В хижине было темно – так темно, что я смог разглядеть лишь земляной пол с постеленной на нем соломой. Пахло прокисшей похлебкой, потом и самогоном. Из дальнего угла доносился густой храп. На четвереньках я осторожно пробрался между cпящими вповалку женщинами и всмотрелся в лицо храпящего человека. Да, это действительно был вождь. Он лежал на боку, широко открыв рот, и по его подбородку стекала слюна.
Мстительно усмехнувшись, я нашел незанятую циновку, расстелил ее рядом с вождем, растянулся на ней и сразу заснул. Утром, едва забрезжил рассвет, я проснулся от визга. Визжала одна из женщин, в ужасе уставившись на меня. Вождь, разбуженный тем же воплем, приподнялся на своей циновке и, ничего не понимая, осоловело озирался.
Услышав крик, в хижину ворвались воины и замерли в замешательстве на ее пороге, не зная, как им со мной поступить. Один из них замахнулся копьем, но, не решаясь метнуть его, так и застыл. Я встал, спокойно взял со стола тыкву с водой, с удовольствием сделал несколько глотков и, поставив тыкву обратно, вытер губы. Потом подошел к вождю, снял с его головы убор с перьями и натянул себе на макушку. Вождь, не совсем еще протрезвевший, не сопротивлялся. Визжавшая женщина наконец замолчала и теперь лишь судорожно дышала.
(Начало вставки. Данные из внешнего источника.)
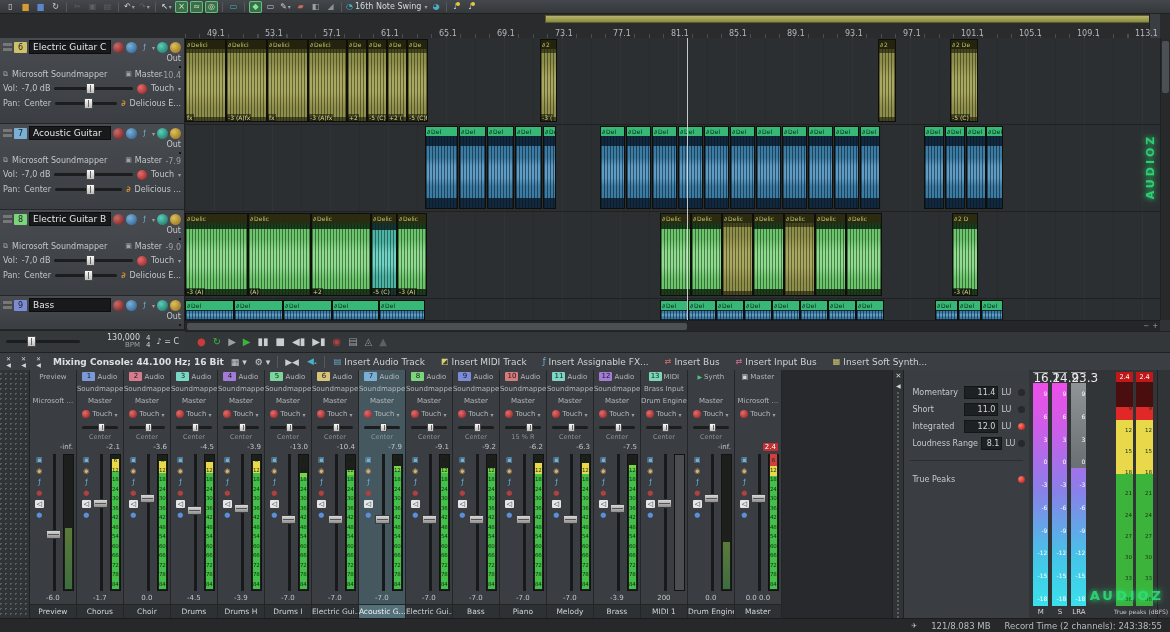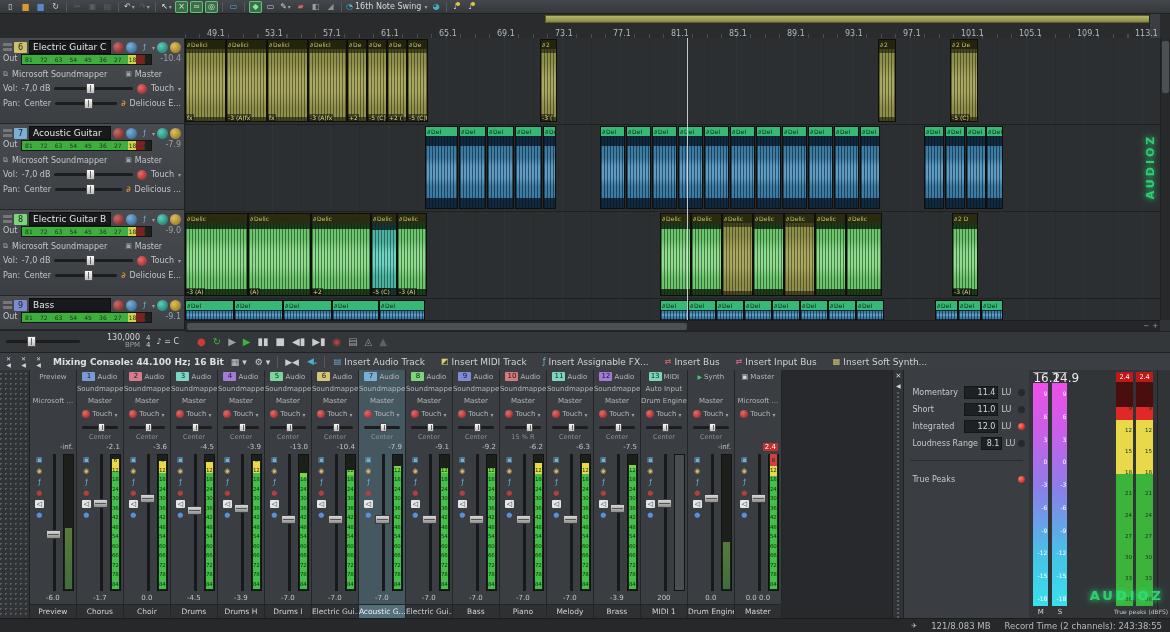"Out" .th-out { align-items: flex-start -> flex-end; flex-direction: none -> column }
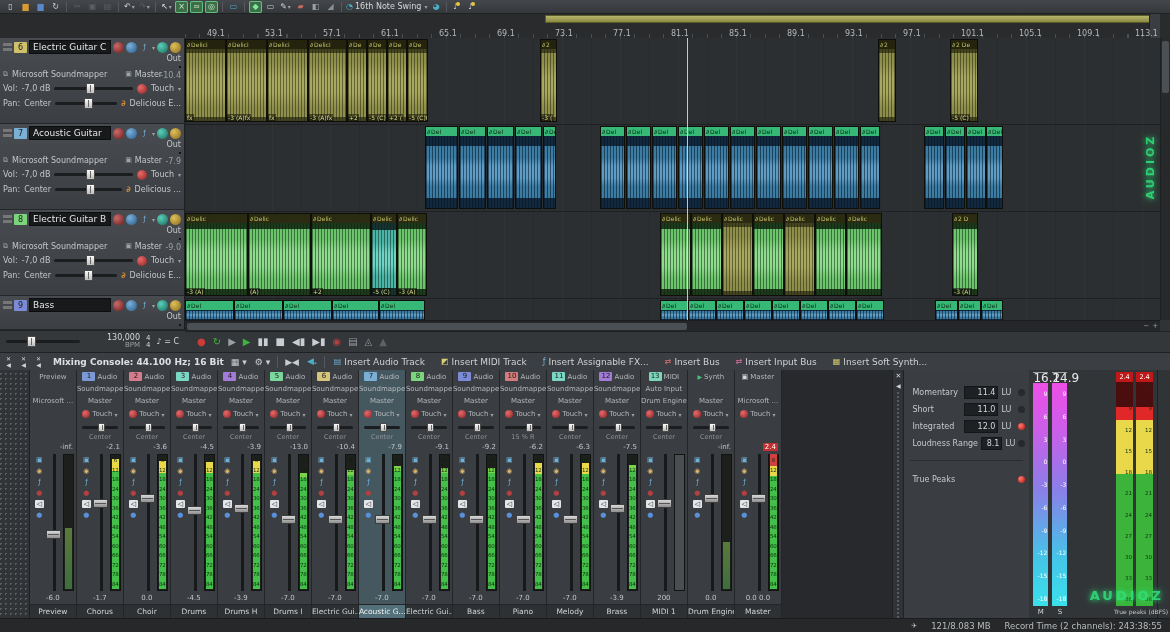"23.3" div.lubar { html: none -> <div> <div>23.3</div> <div> <div></div> <div> <i>9</i> <i>6</i> <i>3</i> <i>0</i> <i>-3</i> <i>-6</i> <i>-9</i> <i>-12</i> <i>-15</i> <i>-18</i> </div> </div> <div>LRA</div> </div> }
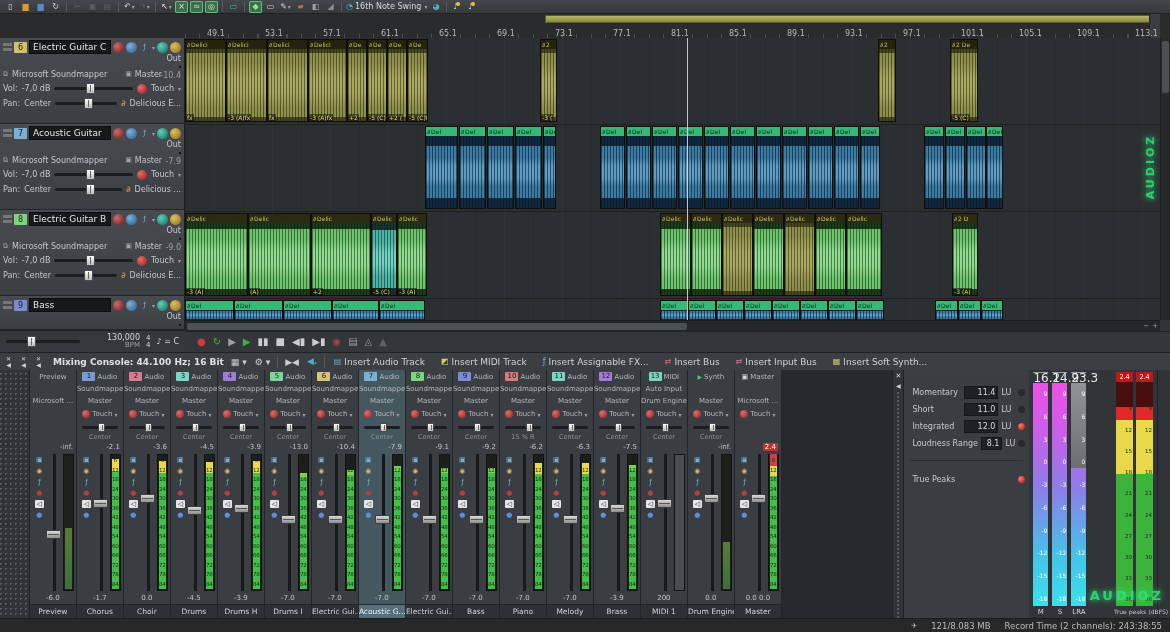"Auto Input" div.s-io { text: Auto -> Brass }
Показав на свой убор, я громко сказал воинам:
– Что вы на меня уставились? Ночью наши души поменялись местами, и теперь я – вождь, а эта пьянь – туземец Ло-до. Заберите его с собой и вон отсюда! Я не разрешал вам пялиться на моих жен!
Воины растерянно переглянулись, не решаясь нарушить непреложный обычай. Они своими глазами видели, как я лежал на циновке в хижине вождя и пил воду из его тыквы – значит, я был его гостем, и ночью наши души вполне могли совершить переселение.
После минутного колебания, не слушая женский визг – ибо общеизвестно, что женская душа неразумна, – они подхватили вождя под локти и бережно вынесли его из хижины. Вырываясь, вождь что-то кричал, с каждой секундой все более гневно, но воины держали его крепко.
Они вынесли вождя во двор, а я остался в хижине среди его жен. Из окна было хорошо видно, как вождь, наконец вырвавшись из рук воинов, пинками расшвырял их, схватил мачете и побежал к своей хижине. Я стоял у окна, обнимая за плечи одну из только что пойманных жен. Уже почти добежав до крыльца, вождь увидел меня и остановился. Мало-помалу его испитая физиономия приобретала осмысленное выражение.